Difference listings
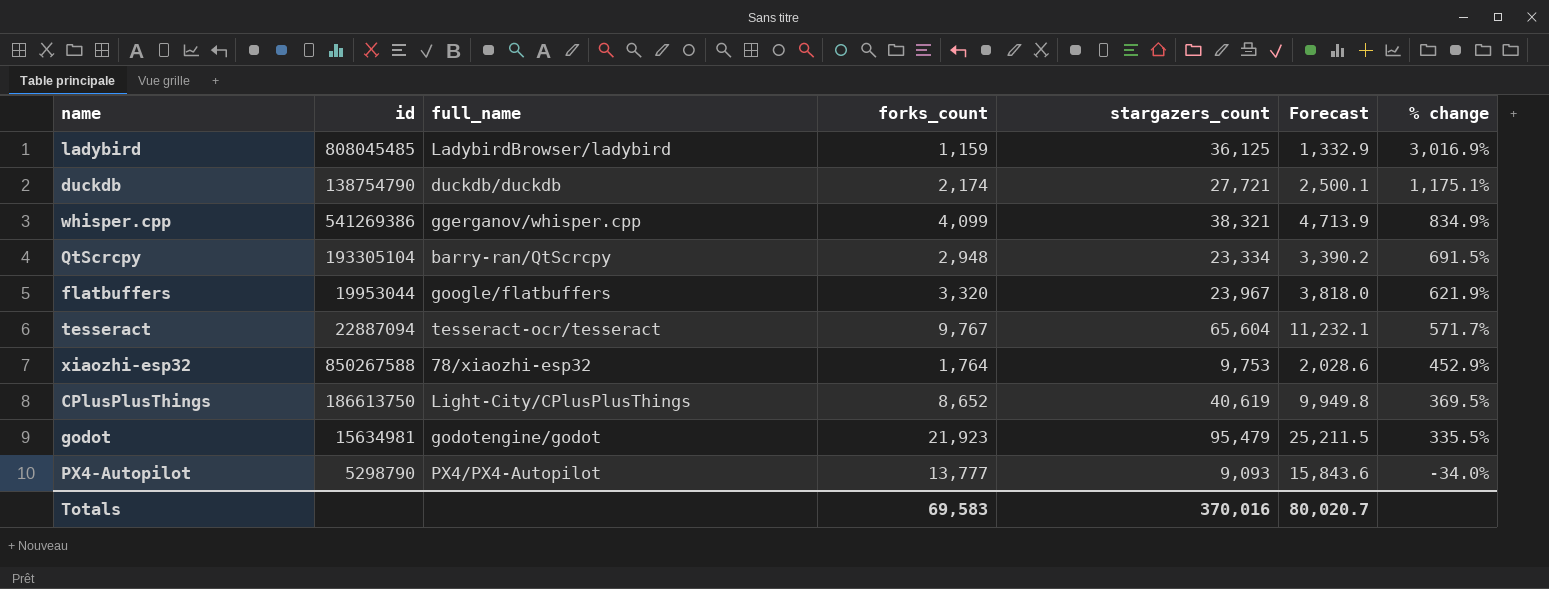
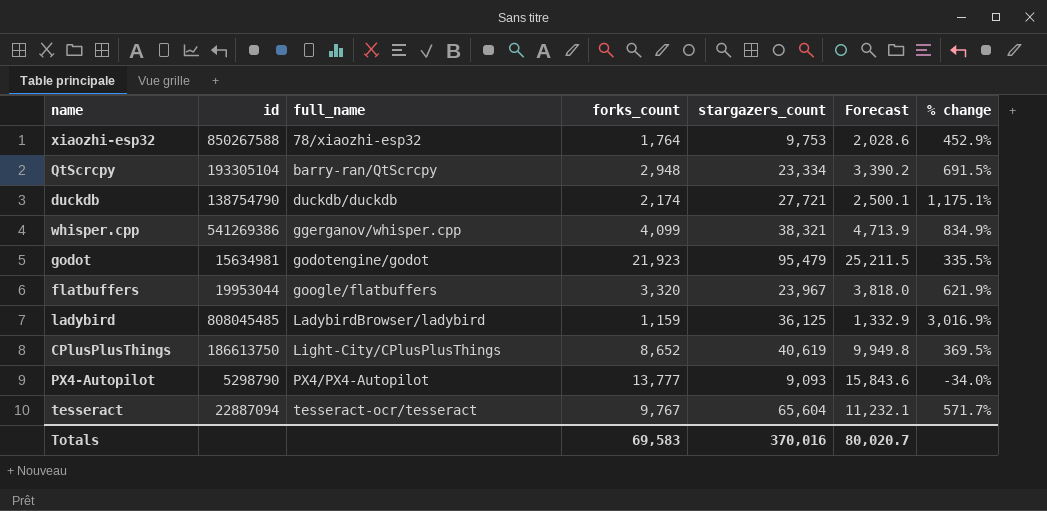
row order: % change descending -> full_name ascending

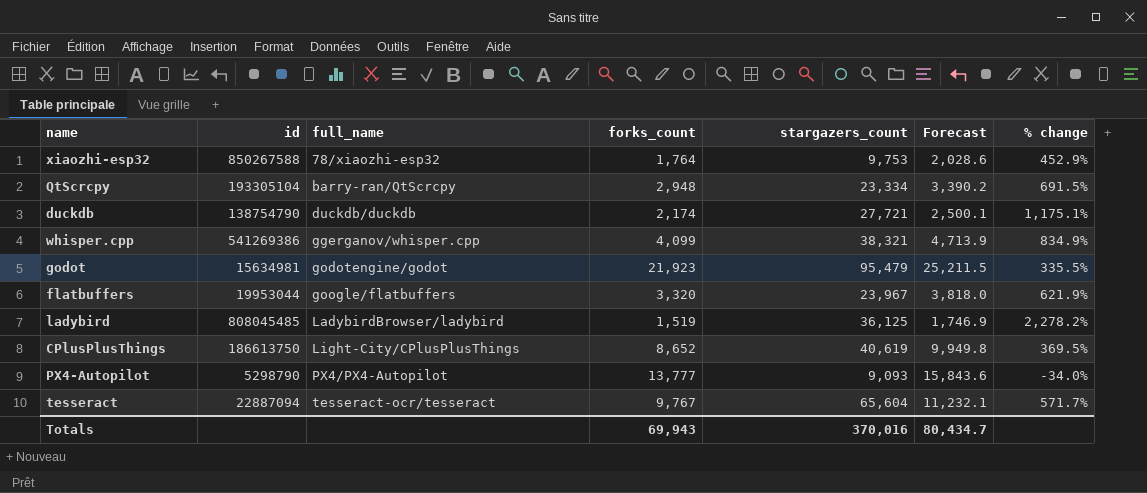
ladybird | forks_count: 1,159 -> 1,519
ladybird | Forecast: 1,332.9 -> 1,746.9
ladybird | % change: 3,016.9% -> 2,278.2%
Totals | forks_count: 69,583 -> 69,943
Totals | Forecast: 80,020.7 -> 80,434.7

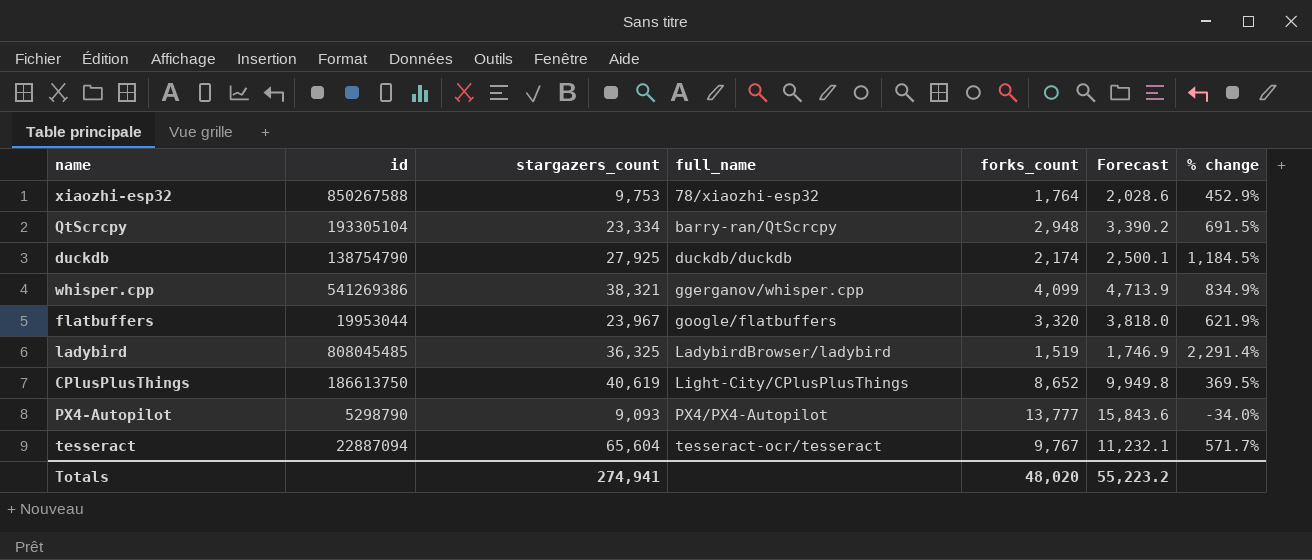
column stargazers_count | position: 5 -> 3
row godot: 15634981 | godotengine/godot | 21,923 | 95,479 | 25,211.5 | 335.5% -> none
duckdb | stargazers_count: 27,721 -> 27,925
duckdb | % change: 1,175.1% -> 1,184.5%
ladybird | stargazers_count: 36,125 -> 36,325
ladybird | % change: 2,278.2% -> 2,291.4%
Totals | stargazers_count: 370,016 -> 274,941
Totals | forks_count: 69,943 -> 48,020
Totals | Forecast: 80,434.7 -> 55,223.2

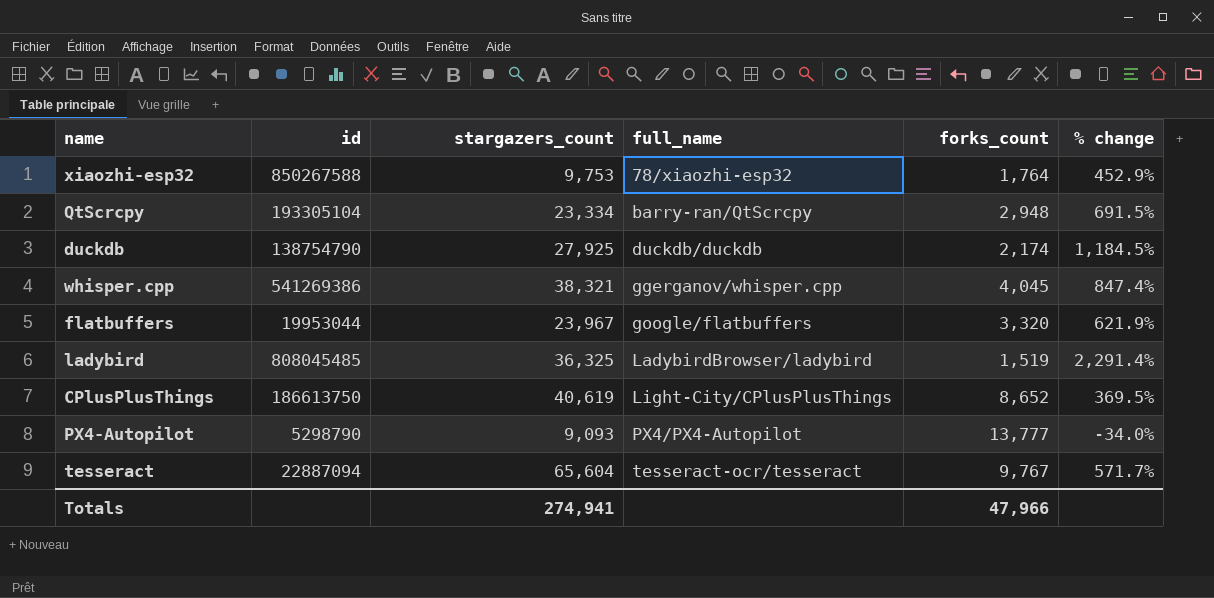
column Forecast | formula: [forks_count] * 1.15 -> none
whisper.cpp | forks_count: 4,099 -> 4,045
whisper.cpp | % change: 834.9% -> 847.4%
Totals | forks_count: 48,020 -> 47,966

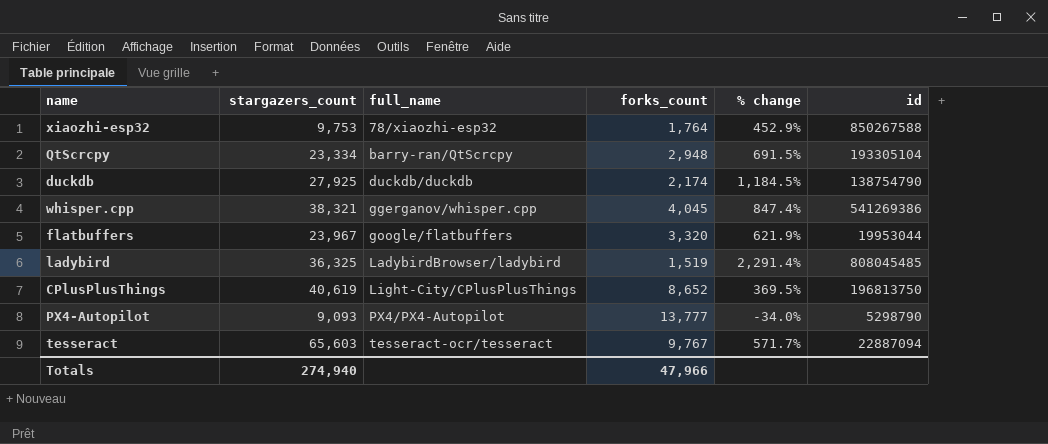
column id | position: 2 -> 6
CPlusPlusThings | id: 186613750 -> 196813750
tesseract | stargazers_count: 65,604 -> 65,603
Totals | stargazers_count: 274,941 -> 274,940

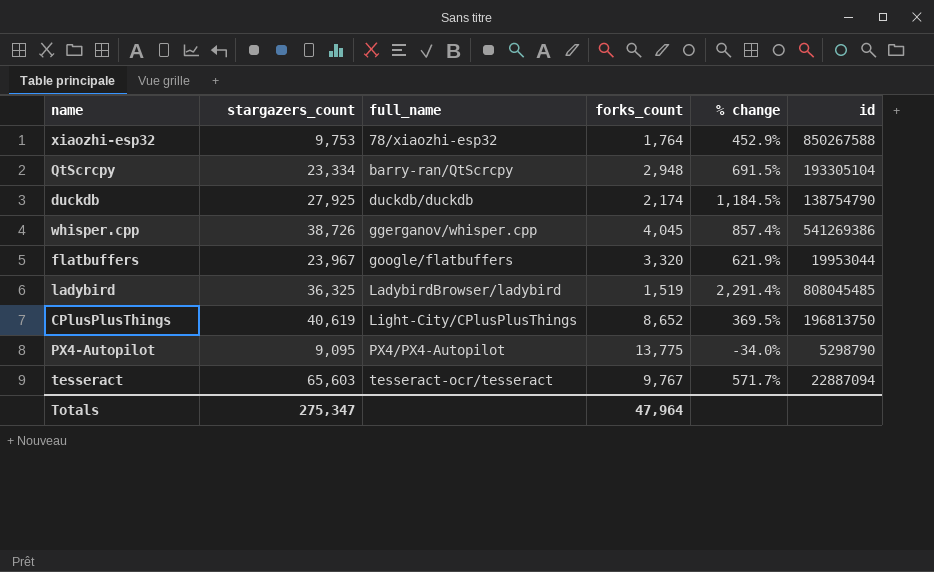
whisper.cpp | stargazers_count: 38,321 -> 38,726
whisper.cpp | % change: 847.4% -> 857.4%
PX4-Autopilot | stargazers_count: 9,093 -> 9,095
PX4-Autopilot | forks_count: 13,777 -> 13,775
Totals | stargazers_count: 274,940 -> 275,347
Totals | forks_count: 47,966 -> 47,964

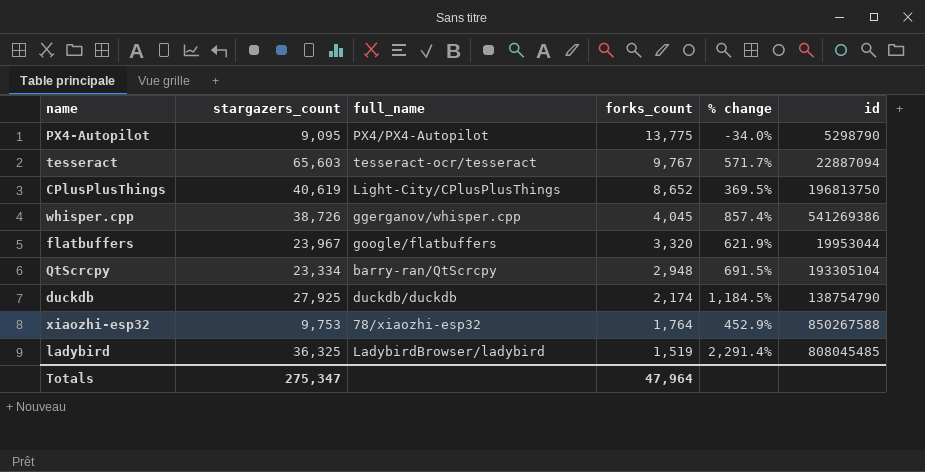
row order: full_name ascending -> forks_count descending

What is required >> Give back exactly the lines from the line with "tesseract | stargazers_count: 65,604" through the final line of the entries above, and keep pictures out of the copy.

Written reply >>
tesseract | stargazers_count: 65,604 -> 65,603
Totals | stargazers_count: 274,941 -> 274,940

whisper.cpp | stargazers_count: 38,321 -> 38,726
whisper.cpp | % change: 847.4% -> 857.4%
PX4-Autopilot | stargazers_count: 9,093 -> 9,095
PX4-Autopilot | forks_count: 13,777 -> 13,775
Totals | stargazers_count: 274,940 -> 275,347
Totals | forks_count: 47,966 -> 47,964

row order: full_name ascending -> forks_count descending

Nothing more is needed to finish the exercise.